DuetsBlog Collaborations in Creativity & the Law

Tiffany and Co. Joins Louboutin in the Fashion Color War

Posted in Sight, Trademarks

–Catlan McCurdy, Attorney

Another fashion icon has joined the ongoing trademark dispute between Yves Saint Laurent and Louboutin, and despite the fact that many of its goods are very small, the company is actually quite a giant. Tiffany and Company.

Yes, Tiffany. We’ve all been waiting for the company’s two amicus cents to be thrown into the fight. I know I have. Since filing the amicus brief, Tiffany has been called a friend or ally of Louboutin, but I think their so-called “friendship” is secondary to Tiffany’s primary concern of protecting its own little blue boxes. If, as it has been predicted, Judge Marrero’s ruling in Christian Louboutin SA v. Yves Saint Laurent America Inc. eliminates trademark protection for color marks in fashion, Tiffany is going to have to worry about a lot more than alliances in the industry. What will Tiffany do with all of its free time if it doesn’t have to go around suing e-Bay  on the daily?
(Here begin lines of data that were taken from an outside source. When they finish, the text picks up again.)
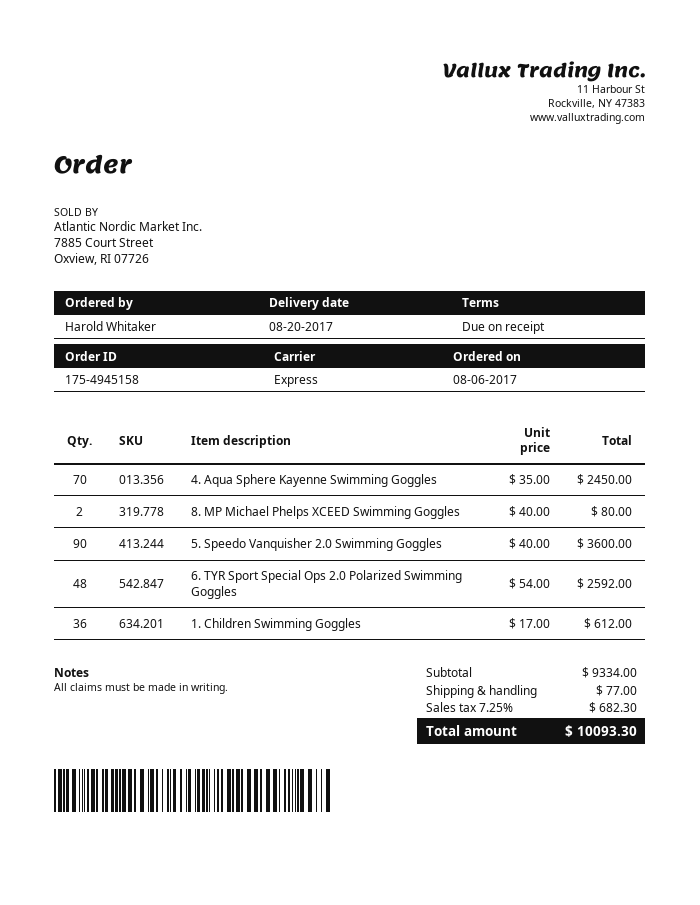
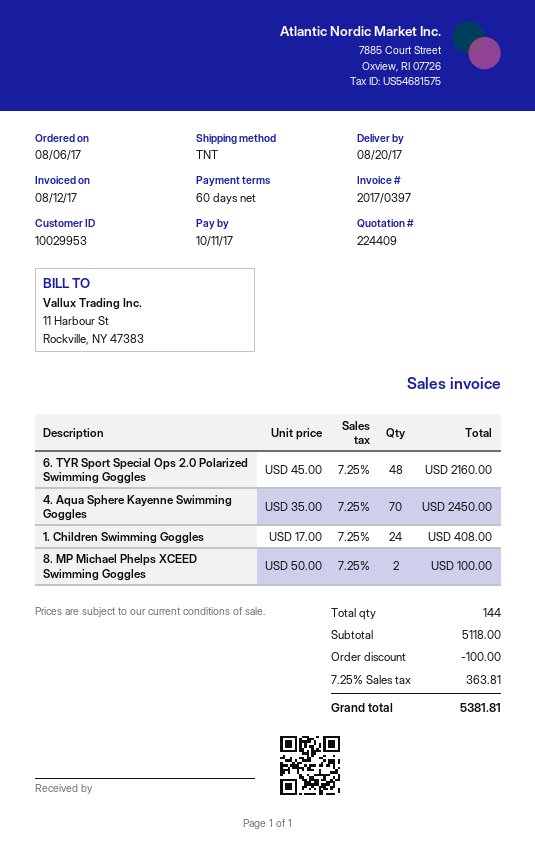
payment terms: on receipt -> 60 days
shipping method: express -> TNT
8. MP Michael Phelps XCEED Swimming Goggles: 2 x 40.00 = 80.00 -> 2 x 50.00 = 100.00
5. Speedo Vanquisher 2.0 Swimming Goggles: 90 x 40.00 = 3600.00 -> none
6. TYR Sport Special Ops 2.0 Polarized Swimming Goggles: 48 x 54.00 = 2592.00 -> 48 x 45.00 = 2160.00
1. Children Swimming Goggles: 36 x 17.00 = 612.00 -> 24 x 17.00 = 408.00
subtotal: 9334.00 -> 5118.00
discount: none -> 100.00
shipping: 77.00 -> none
tax: 7.25% = 682.30 -> 7.25% = 363.81
total: 10093.30 -> 5381.81

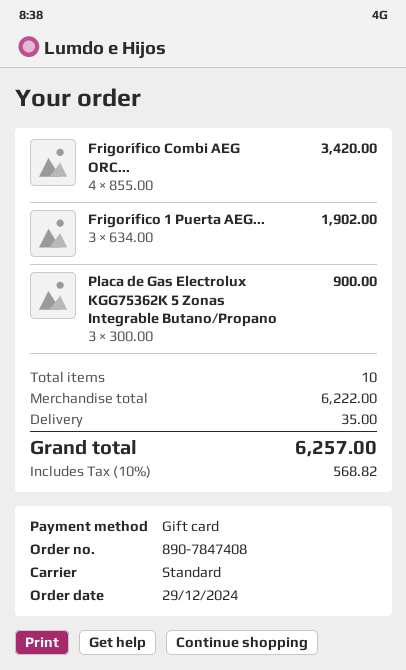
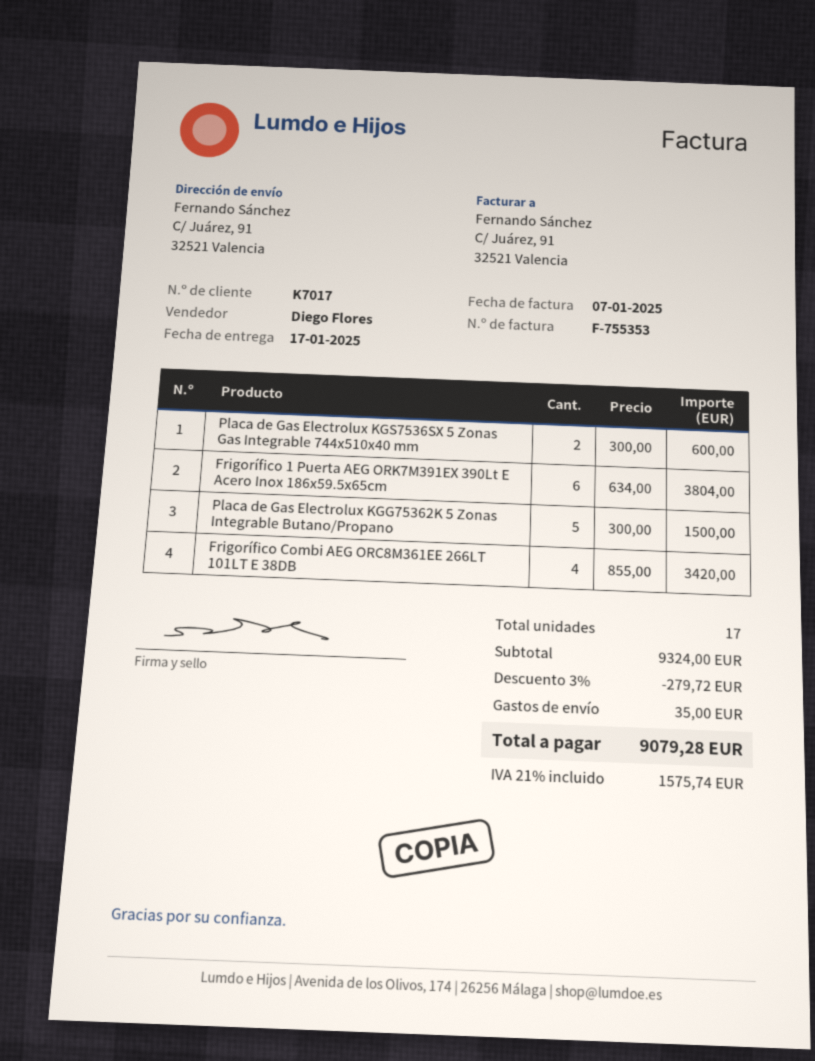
Frigorífico 1 Puerta AEG...: 3 x 634.00 = 1902.00 -> 6 x 634.00 = 3804.00
Placa de Gas Electrolux KGG75362K 5 Zonas Integrable Butano/Propano: 3 x 300.00 = 900.00 -> 5 x 300.00 = 1500.00
Placa de Gas Electrolux KGS7536SX 5 Zonas Gas Integrable 744x510x40 mm: none -> 2 x 300.00 = 600.00
total quantity: 10 -> 17
subtotal: 6222.00 -> 9324.00
discount: none -> 3% = 279.72
tax: 10% = 568.82 -> 21% = 1575.74
total: 6257.00 -> 9079.28

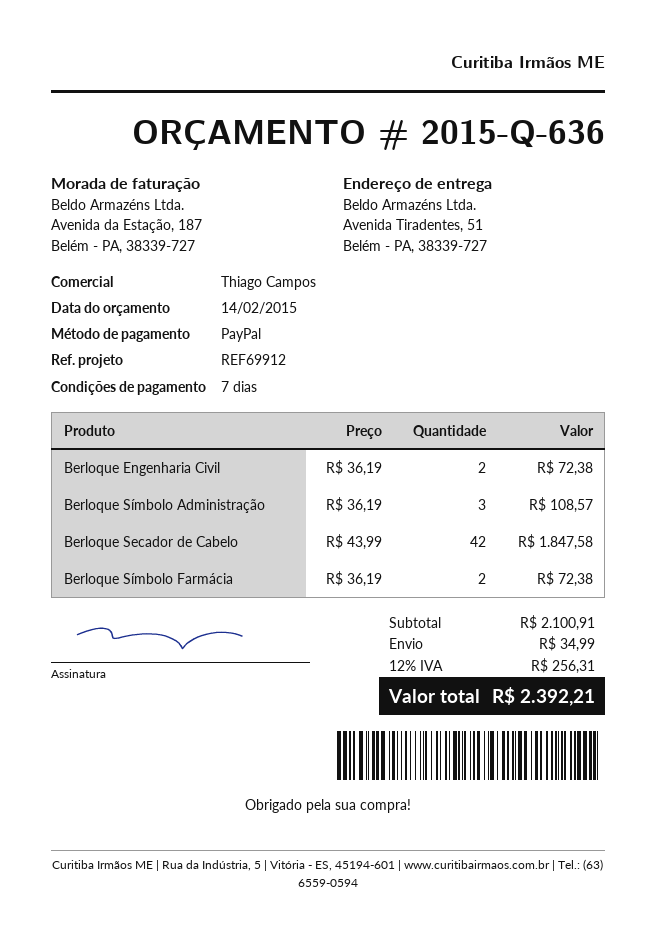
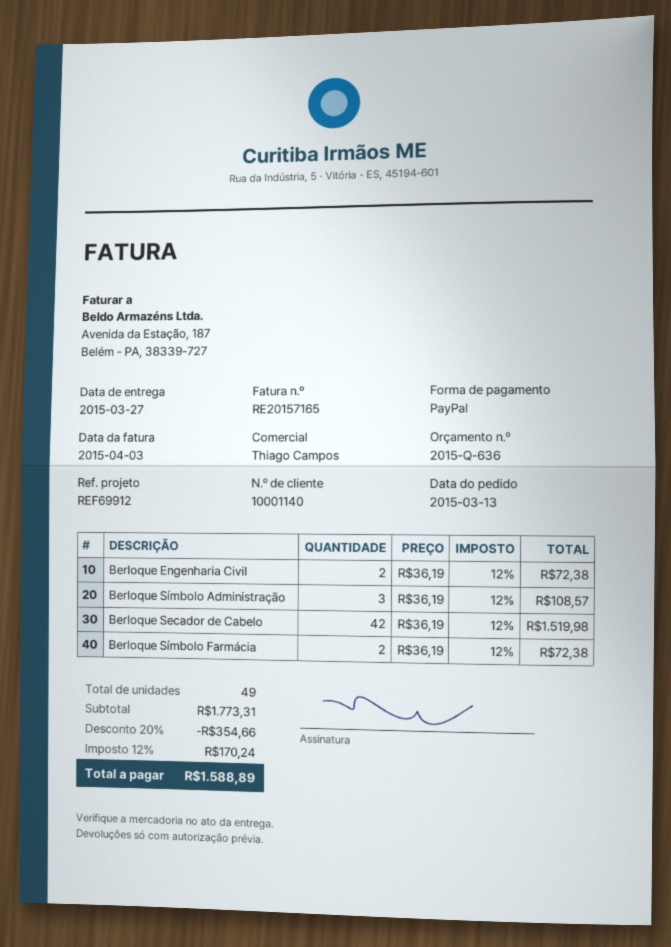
Berloque Secador de Cabelo: 42 x 43.99 = 1847.58 -> 42 x 36.19 = 1519.98
subtotal: 2100.91 -> 1773.31
discount: none -> 20% = 354.66
shipping: 34.99 -> none
tax: 12% = 256.31 -> 12% = 170.24
total: 2392.21 -> 1588.89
Needless to say, I was pleased to see some strong language in the amicus brief filed by Fross Zelnick Lehrman & Zissu, P.C. Sidenote, Fross Zelnick is the same firm that represented Louboutin before the USPTO in 2008 in securing the registration for the red-sole mark currently at issue. Coincidence? I think not.

The amicus brief stated that District Court’s opinion in this case had adopted “a sweeping and unprecedented per se rule against granting trademark protection to any single color that is used on any “fashion item,” even where the color has achieved “secondary meaning” and is associated with a single brand. Amicus curiae respectfully submit that adoption of such a blanket rule was unnecessary to a resolution of the preliminary injunction motion below and should be rejected by this Court.” The brief goes on to state that neither the language of the Lanham Act nor legal precedent to support such a per se rule.

Do I agree with this brief? Absolutely. Color can achieve secondary meaning, even in fashion where color is arguably as important as cut, fabric, and styling. A bright line rule eliminating trademark protection for colors in the fashion industry alone is unnecessary and baseless. Decisions on issues such as the one at hand should be undertaken on a case-by-case basis.